For the moment though, the current school of students are all upstairs absorbing the dense wall of sound that’s wrapping its nauseating tentacles around the Roundhouse crowd. Towering speakers threaten to tumble at the side of each mini-stage as the sickening reverb shakes every defenceless member of the crowd. In the first two rounds Goldie and his Metalheadz seem to be getting the best crowd response, filing the stage with a contingent of widely recognisable faces and tunes. But it’s not just popularity that matters. For the true diehard bass heads, it also came down to stage presence and each system’s deafening ability to enact audio genocide on innocent bystanders. Best at landing the most bruising performance punch, are veterans Soul II Soul, with Jazzy B spinning the decks, while MC Chickaboo – the female drum n base raconteur – throws herself from speaker to speaker, whipping her long dreds through the cascading backlights. Throughout the night they prove that experience pays handsomely, lacing through a series of set smashing tracks that would leave even Her Royal Highness wanting to upgrade Jazzy’s OBE to a knightly Sir.

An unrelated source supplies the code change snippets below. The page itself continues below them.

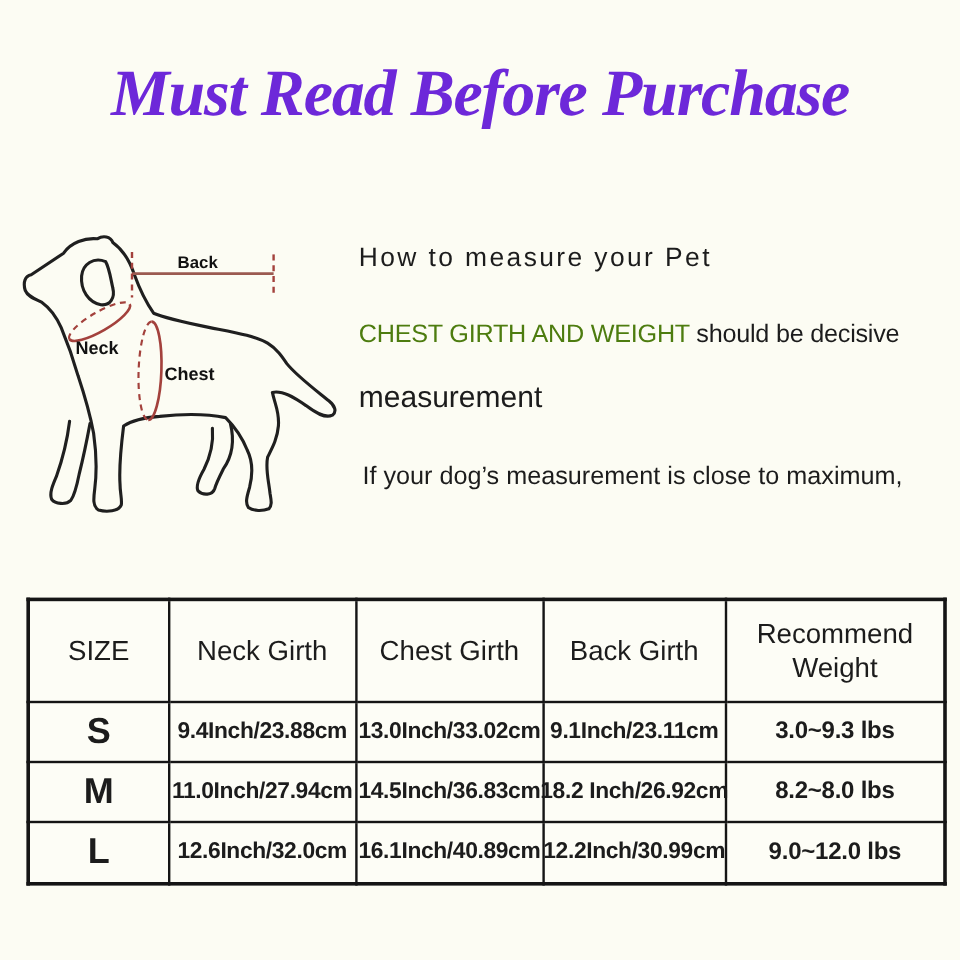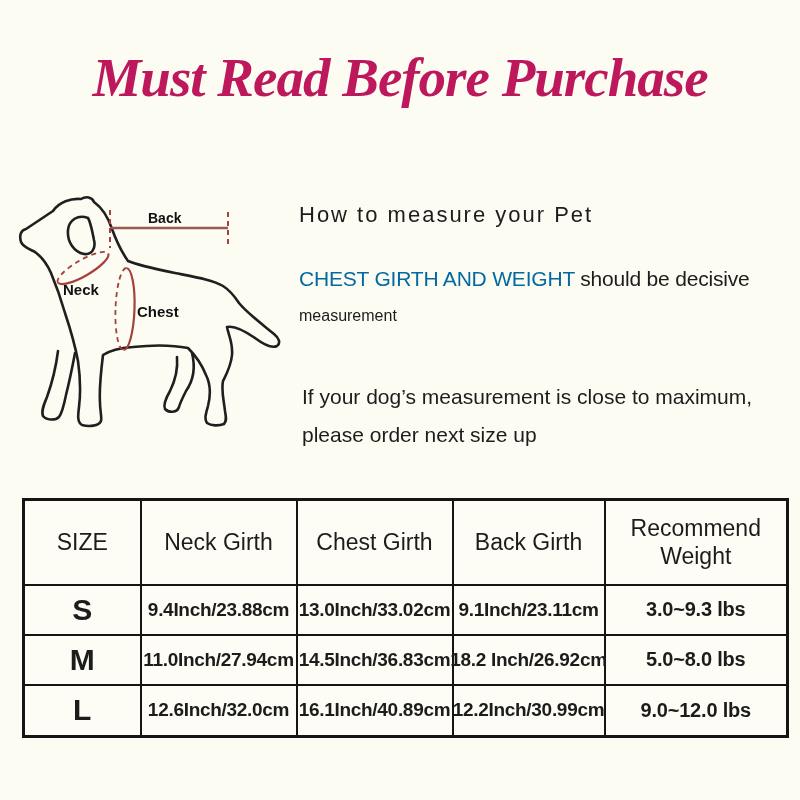--- a/index.html
+++ b/index.html
@@ -17,7 +17,7 @@
     font-family:"Liberation Serif", serif;
     font-style:italic;font-weight:700;
     font-size:55px;letter-spacing:-1px;
-    color:#be185d;
+    color:#6d28d9;
   }
   .dog-wrap{position:absolute;left:15px;top:185px;width:290px;height:290px;}
   .howto-line{position:absolute;margin:12px;white-space:nowrap;}

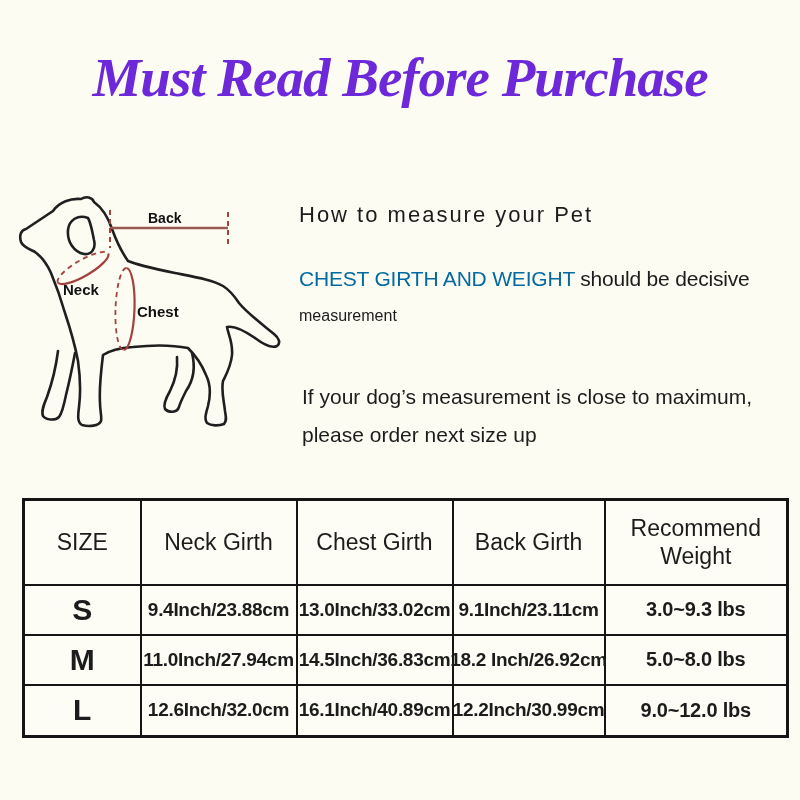--- a/index.html
+++ b/index.html
@@ -26,7 +26,7 @@
   .l-meas{left:287px;top:289px;font-size:16px;line-height:30px;}
   .l-note1{left:290px;top:370px;font-size:21px;line-height:30px;}
   .l-note2{left:290px;top:408px;font-size:21px;line-height:30px;}
-  .red-em{color:#0369a1;}
+  .red-em{color:#4d7c0f;}
   .size-table{
     position:absolute;left:22px;top:498px;
     border-collapse:collapse;table-layout:fixed;

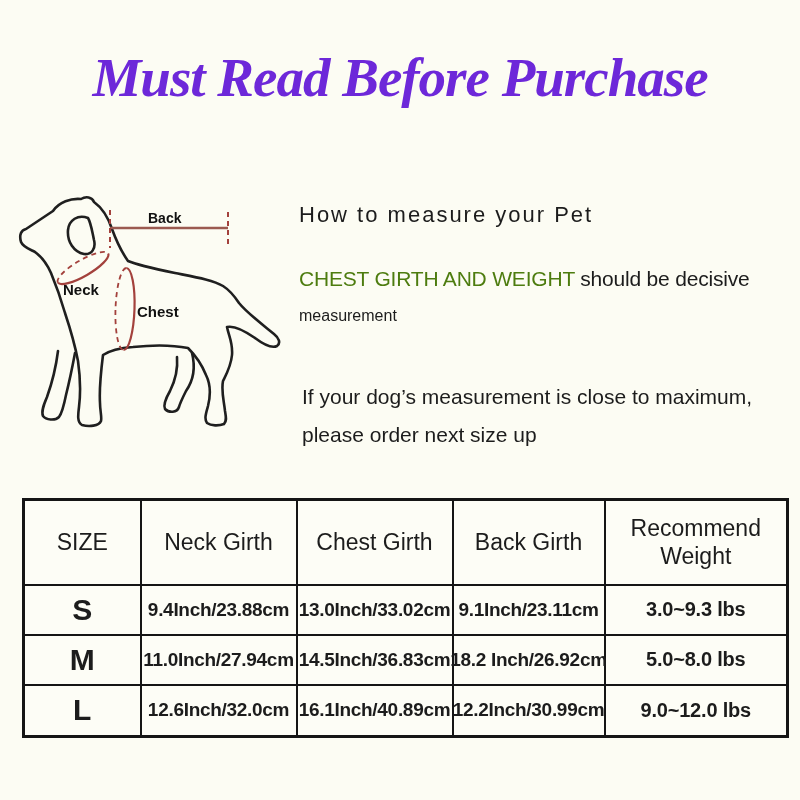--- a/index.html
+++ b/index.html
@@ -23,7 +23,7 @@
   .howto-line{position:absolute;margin:12px;white-space:nowrap;}
   .l-heading{left:287px;top:188px;font-size:22px;letter-spacing:2px;line-height:30px;}
   .l-mixed{left:287px;top:252px;font-size:21px;line-height:30px;letter-spacing:-0.2px;}
-  .l-meas{left:287px;top:289px;font-size:16px;line-height:30px;}
+  .l-meas{left:287px;top:304px;font-size:25px;line-height:30px;}
   .l-note1{left:290px;top:370px;font-size:21px;line-height:30px;}
   .l-note2{left:290px;top:408px;font-size:21px;line-height:30px;}
   .red-em{color:#4d7c0f;}

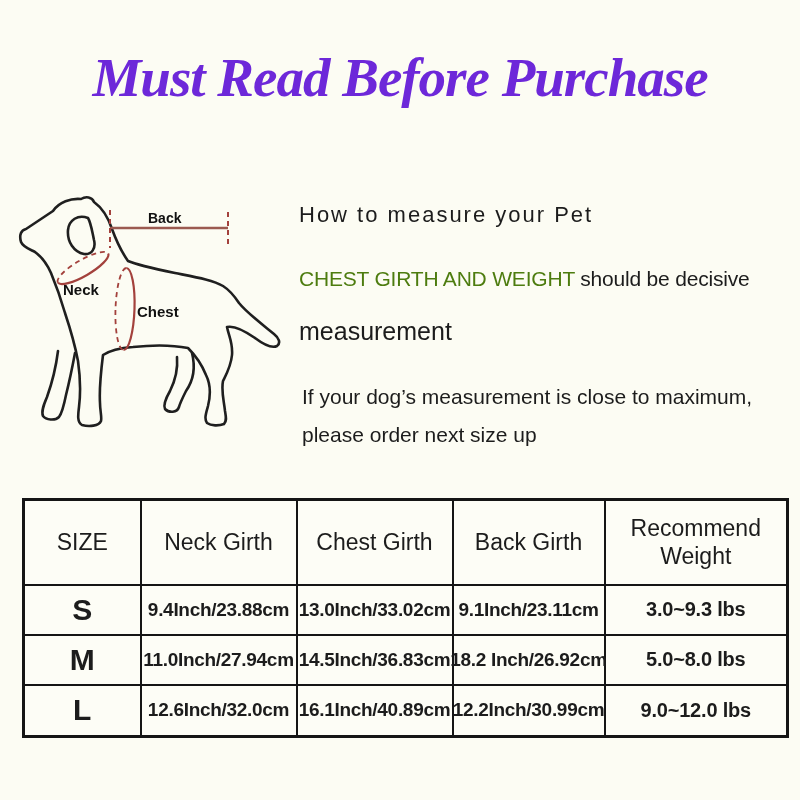--- a/index.html
+++ b/index.html
@@ -134,7 +134,6 @@
   <p class="howto-line l-meas">measurement</p>
 
   <p class="howto-line l-note1">If your dog’s measurement is close to maximum,</p>
-  <p class="howto-line l-note2">please order next size up</p>
 
   <table class="size-table">
     <colgroup>

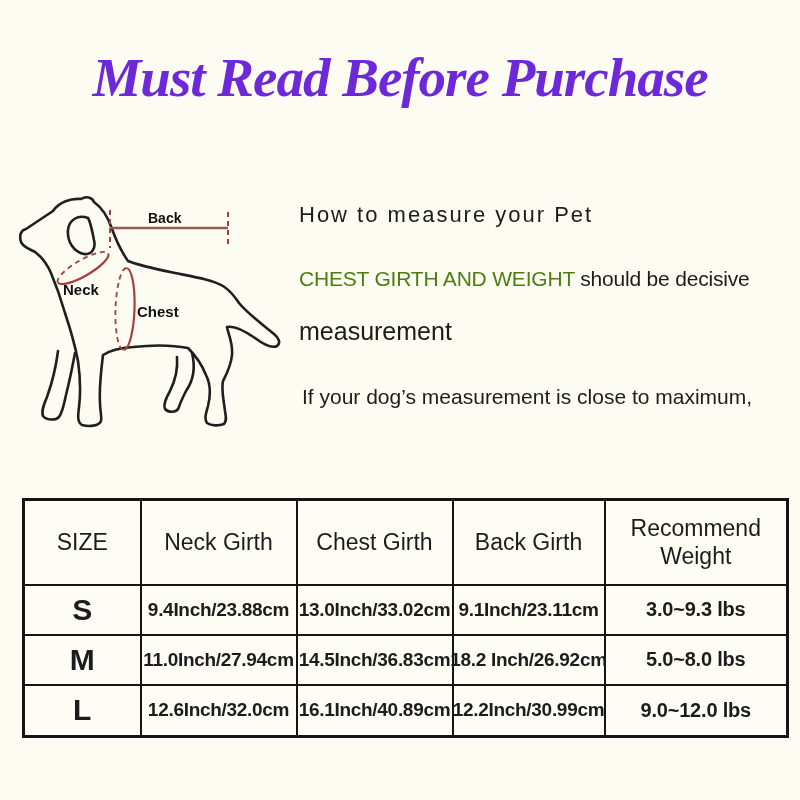--- a/index.html
+++ b/index.html
@@ -175,7 +175,7 @@
         <td class="cell-girth">
             <span class="spill">18.2 Inch/26.92cm</span>
           </td>
-        <td class="cell-weight">5.0~8.0 lbs</td>
+        <td class="cell-weight">8.2~8.0 lbs</td>
       </tr>
       <tr class="data-row" style="height:52px">
         <td class="cell-size">L</td>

Trojan aren’t far behind in the presence stakes. Preaching a strong message of unity, blind vocalist Supa 4 transforms his sunglasses and cane into idiosyncratic trademarks, conjuring tricks like a sorcerer over the crowd and stealing the show. When it came to sound though, DMZ took no prisoners. Like a pack of Sumo wrestlers sitting on a kitten, their system was undoubtedly the most brutal in terms of sheer sonic force.  It would have been a natural passing of the torch had DMZ won it, as I believed they deserved to. But, after five fearsome hours of fighting toe-to-toe, Metalheadz walked away with the trophy, testifying to their universal appeal among an audience of different ages, cultural backgrounds and musical loyalties. The ultimate winner though, was definitely the musical disciples present on the night, who got to hear a phalanx of formidable pros is session under one roof for the paltry sum of just £10.